WHAT YOU SHOULD DO
Note each line of the entries that includes "NomLatin". Then copy those lines.

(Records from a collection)
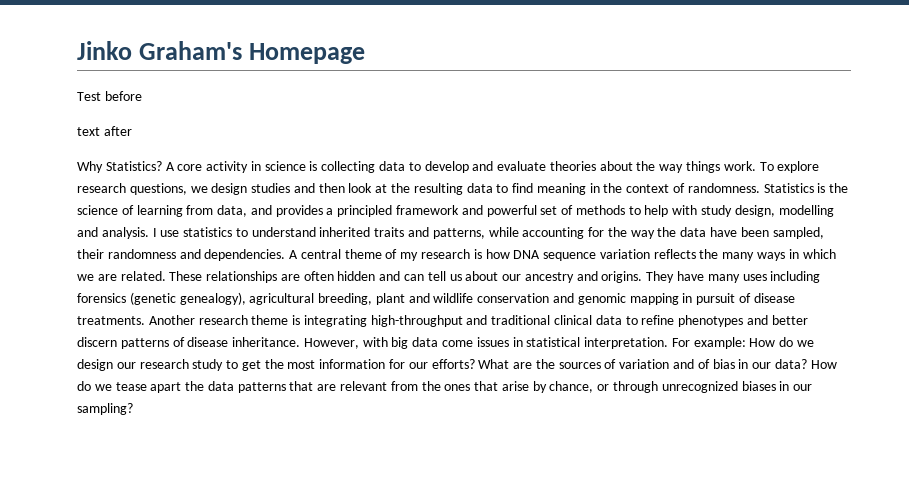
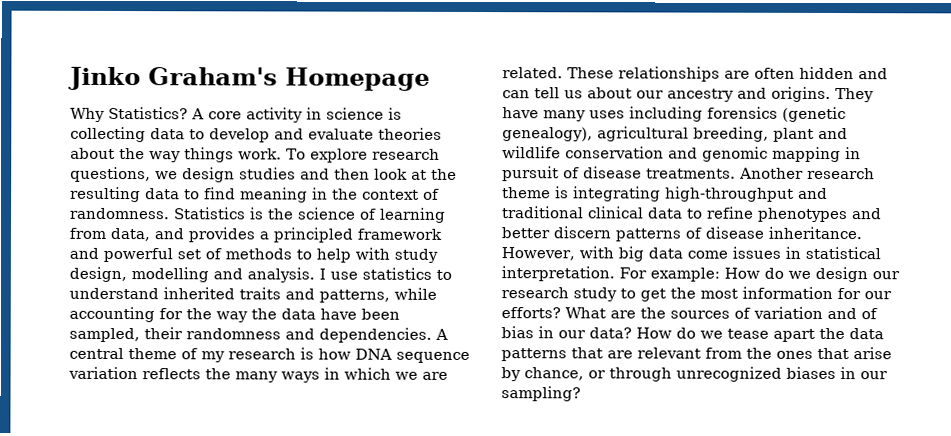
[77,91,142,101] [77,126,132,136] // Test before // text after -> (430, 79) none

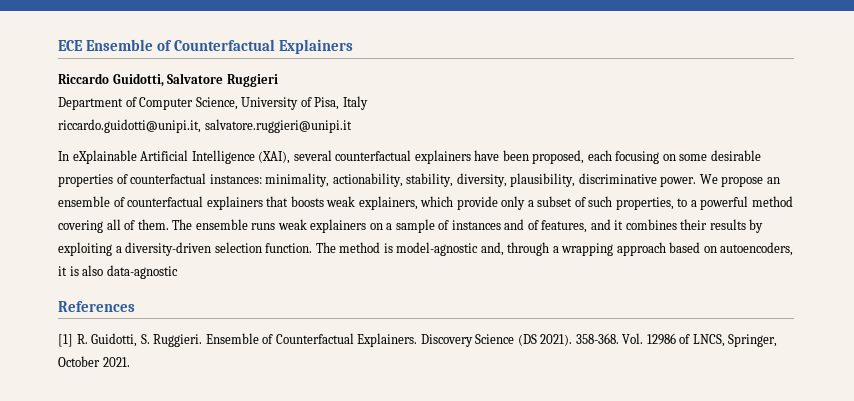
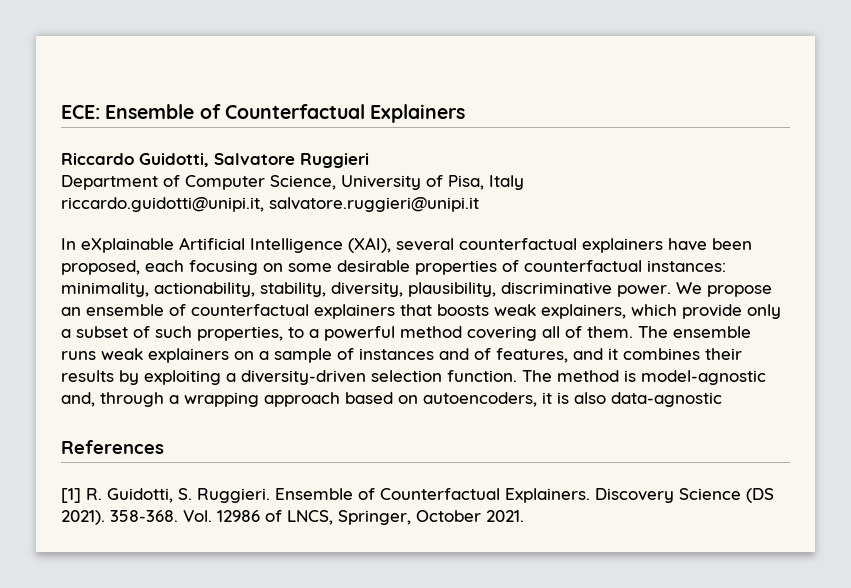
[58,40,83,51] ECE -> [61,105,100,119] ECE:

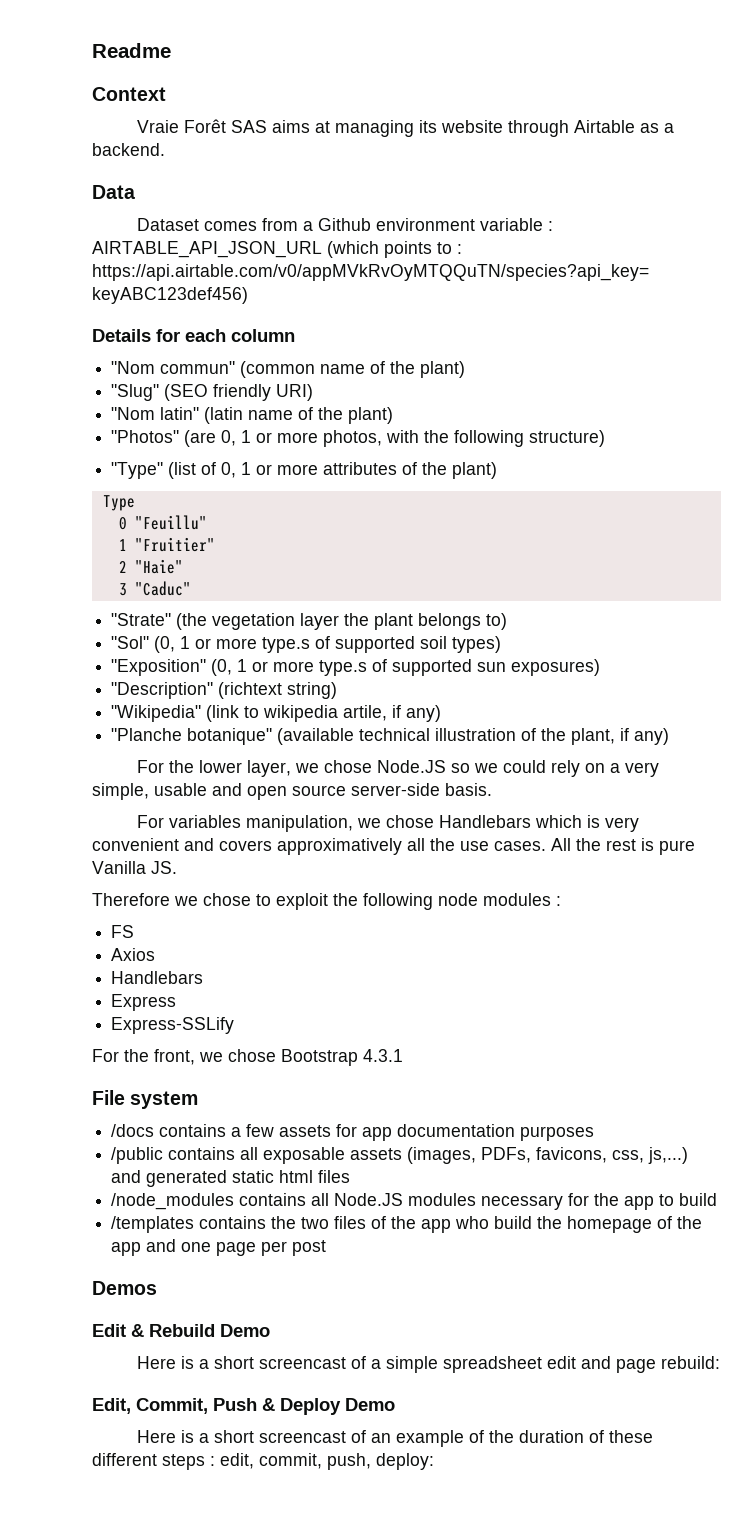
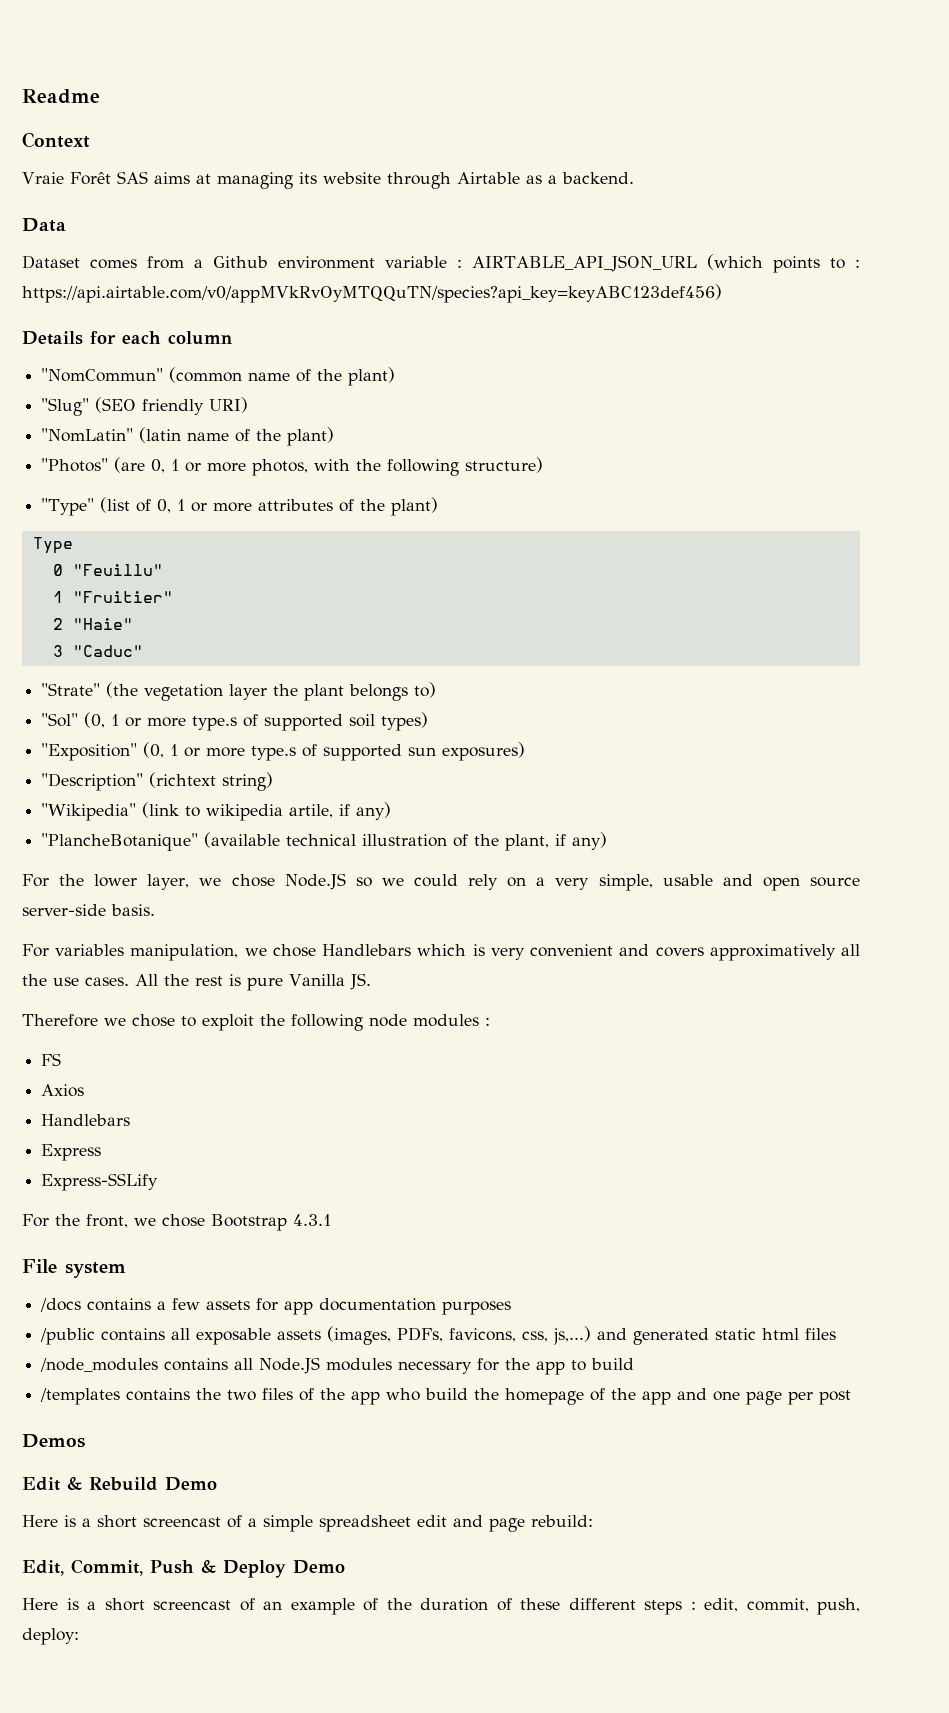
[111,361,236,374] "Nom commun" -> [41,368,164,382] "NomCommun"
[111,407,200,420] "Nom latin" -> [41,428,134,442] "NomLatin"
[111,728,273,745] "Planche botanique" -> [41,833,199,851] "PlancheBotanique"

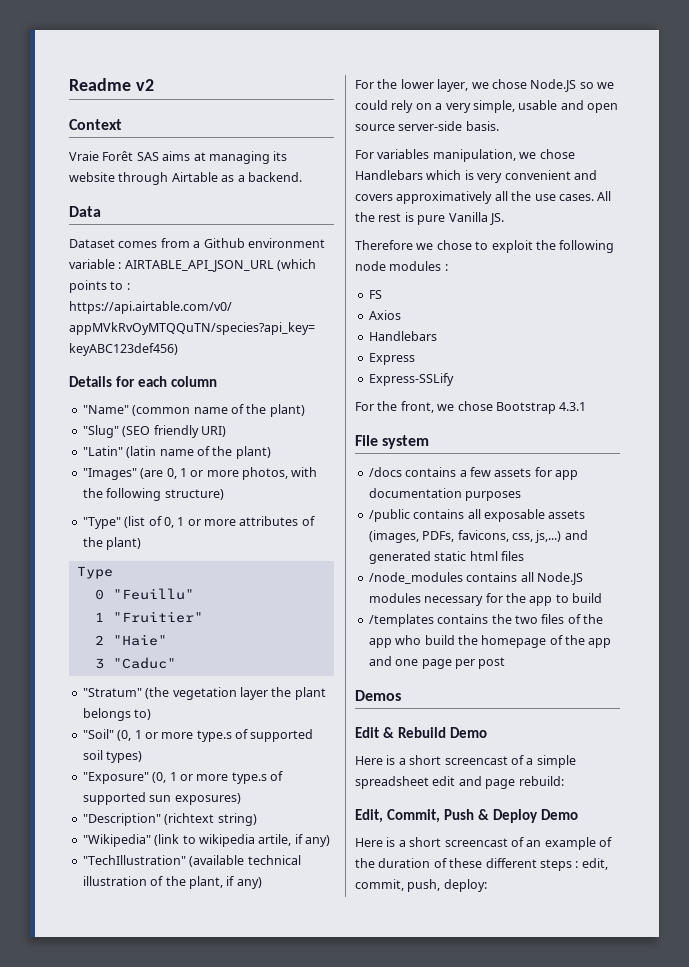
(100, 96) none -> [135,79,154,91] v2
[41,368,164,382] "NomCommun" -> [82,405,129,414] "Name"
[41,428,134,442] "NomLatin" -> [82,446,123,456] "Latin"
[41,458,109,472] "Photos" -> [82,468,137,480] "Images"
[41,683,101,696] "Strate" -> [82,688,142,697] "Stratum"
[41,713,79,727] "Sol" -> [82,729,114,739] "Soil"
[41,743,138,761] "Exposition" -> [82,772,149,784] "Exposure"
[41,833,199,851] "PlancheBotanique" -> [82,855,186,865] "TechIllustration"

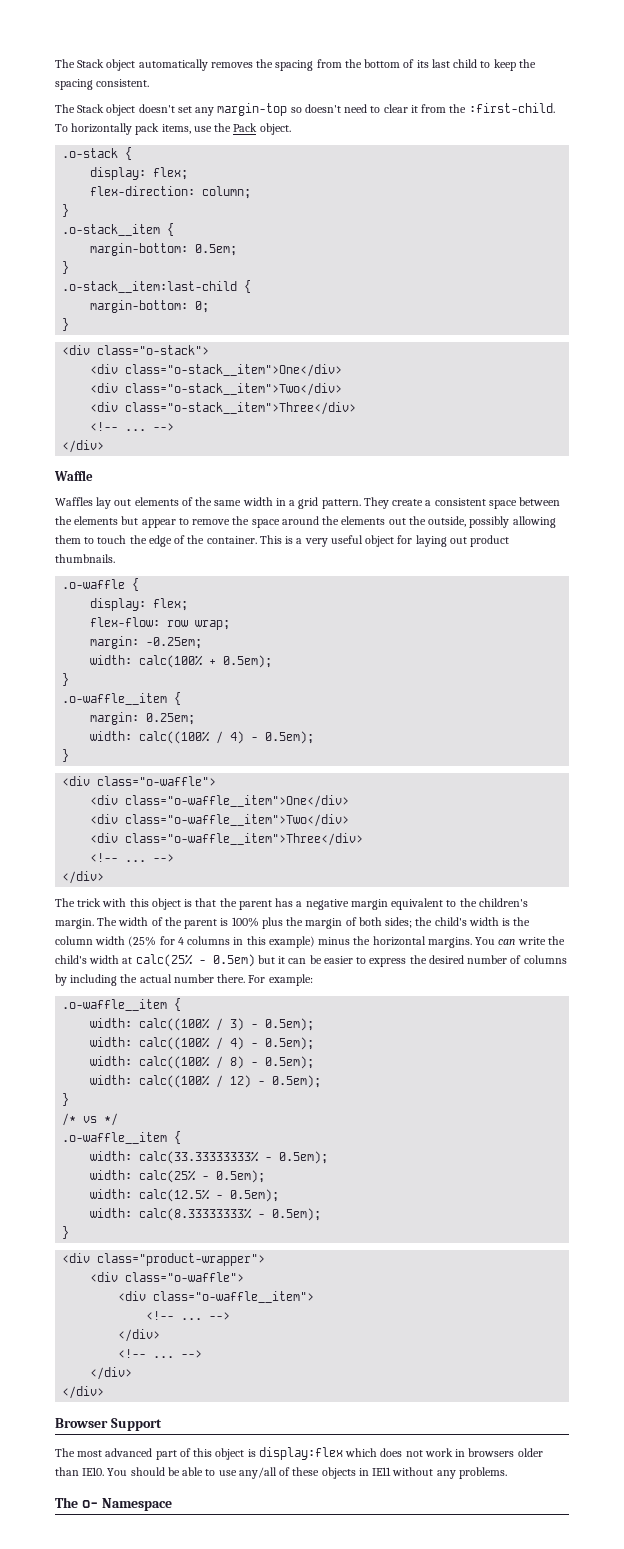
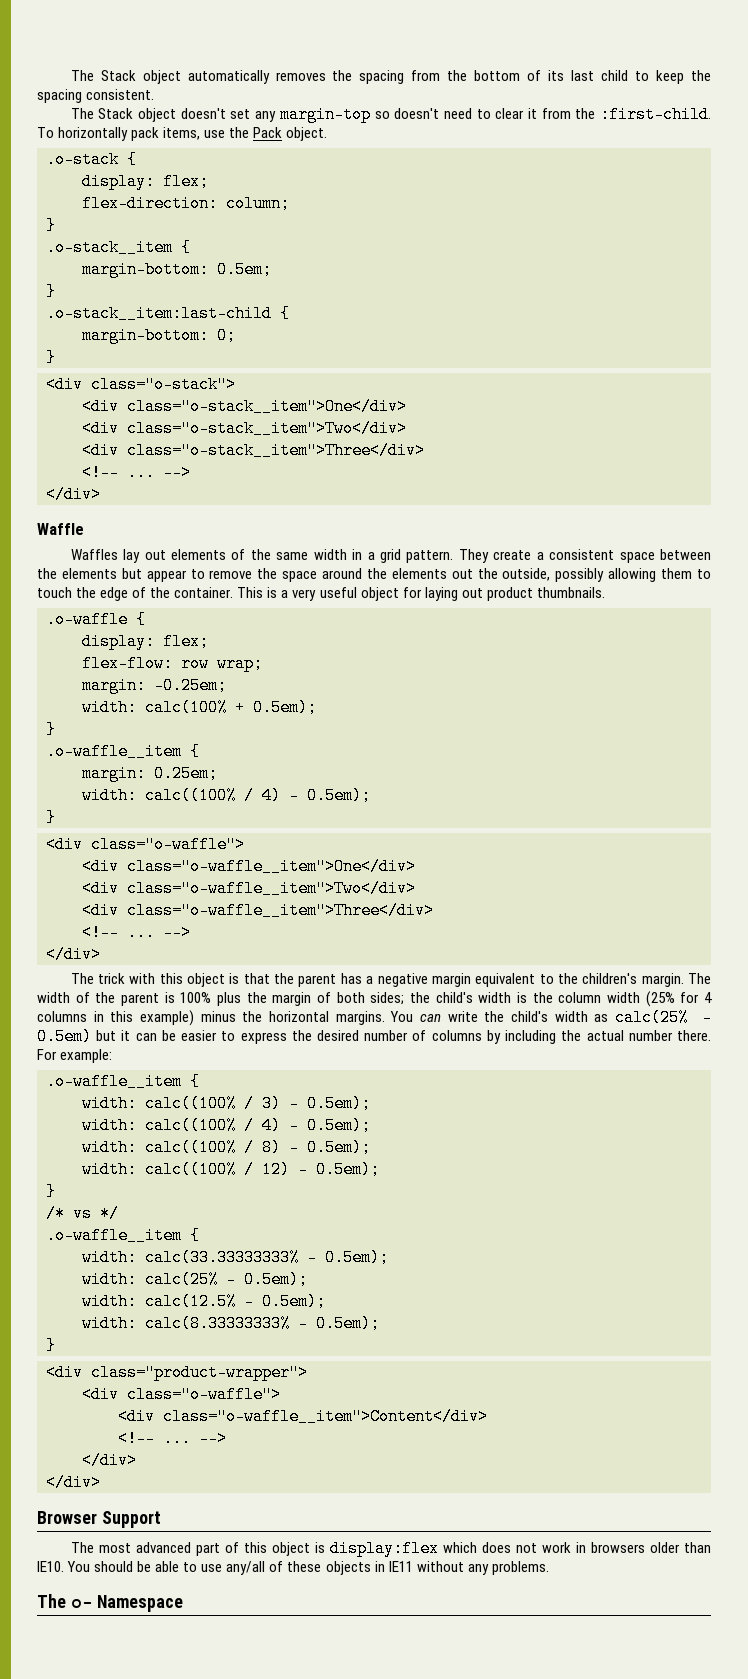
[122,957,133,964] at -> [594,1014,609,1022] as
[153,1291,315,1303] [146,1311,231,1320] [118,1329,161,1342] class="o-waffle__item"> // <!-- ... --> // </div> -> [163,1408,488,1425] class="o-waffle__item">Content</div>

TASK ANSWER
[111,407,200,420] "Nom latin" -> [41,428,134,442] "NomLatin"
[41,428,134,442] "NomLatin" -> [82,446,123,456] "Latin"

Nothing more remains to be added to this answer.